== TASK PROMPT ==
Below are the records. Reproduce the line that contains "subtotal: 6135.33 -> 6816.51" and every line after it to the end, exactly and alone.

== MATERIAL FOR THIS EXERCISE ==
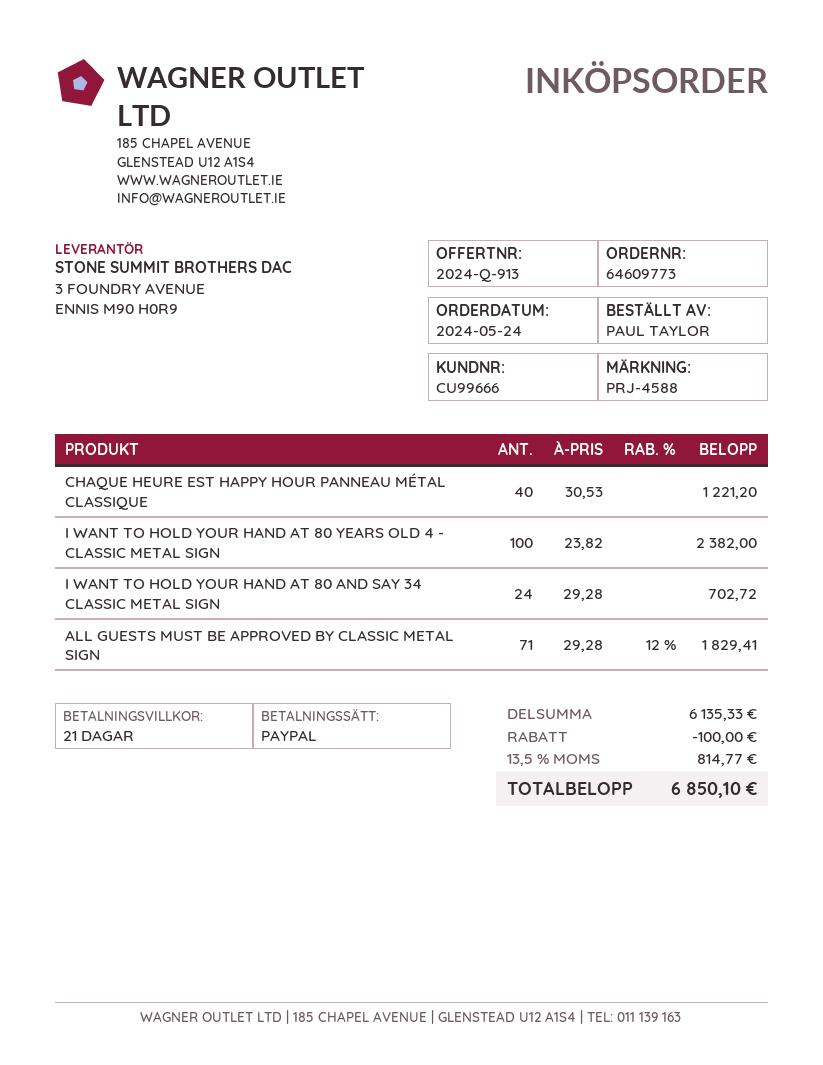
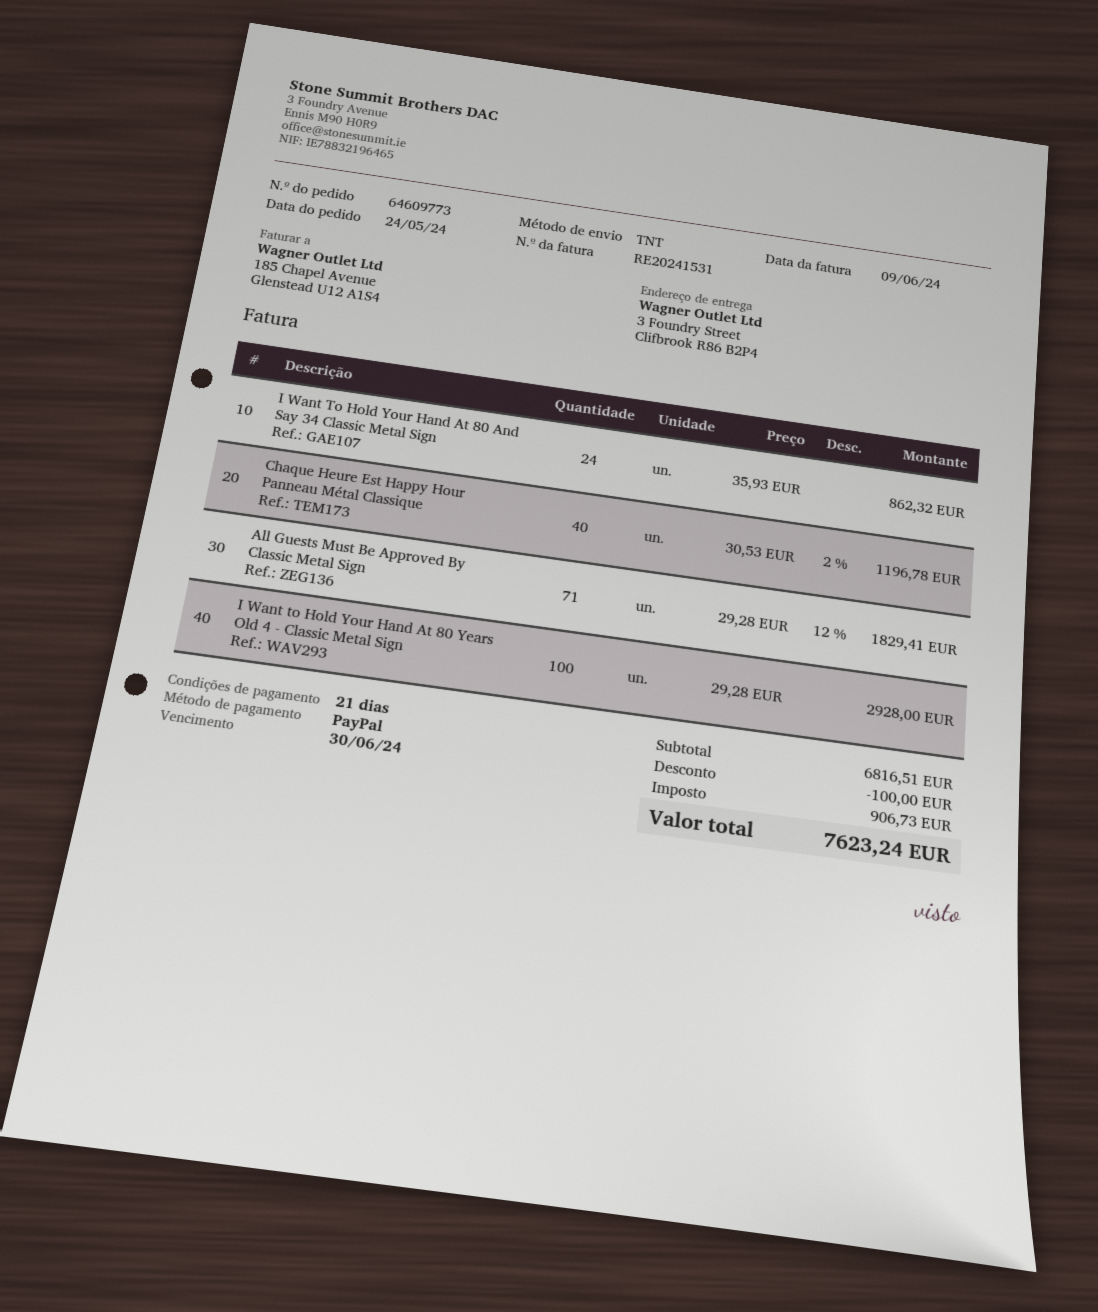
CHAQUE HEURE EST HAPPY HOUR PANNEAU MÉTAL CLASSIQUE: 40 x 30.53 = 1221.20 -> 40 x 30.53 - 2% = 1196.78
I WANT TO HOLD YOUR HAND AT 80 YEARS OLD 4 - CLASSIC METAL SIGN: 100 x 23.82 = 2382.00 -> 100 x 29.28 = 2928.00
I WANT TO HOLD YOUR HAND AT 80 AND SAY 34 CLASSIC METAL SIGN: 24 x 29.28 = 702.72 -> 24 x 35.93 = 862.32
subtotal: 6135.33 -> 6816.51
tax: 814.77 -> 906.73
total: 6850.10 -> 7623.24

== RESPONSE ==
subtotal: 6135.33 -> 6816.51
tax: 814.77 -> 906.73
total: 6850.10 -> 7623.24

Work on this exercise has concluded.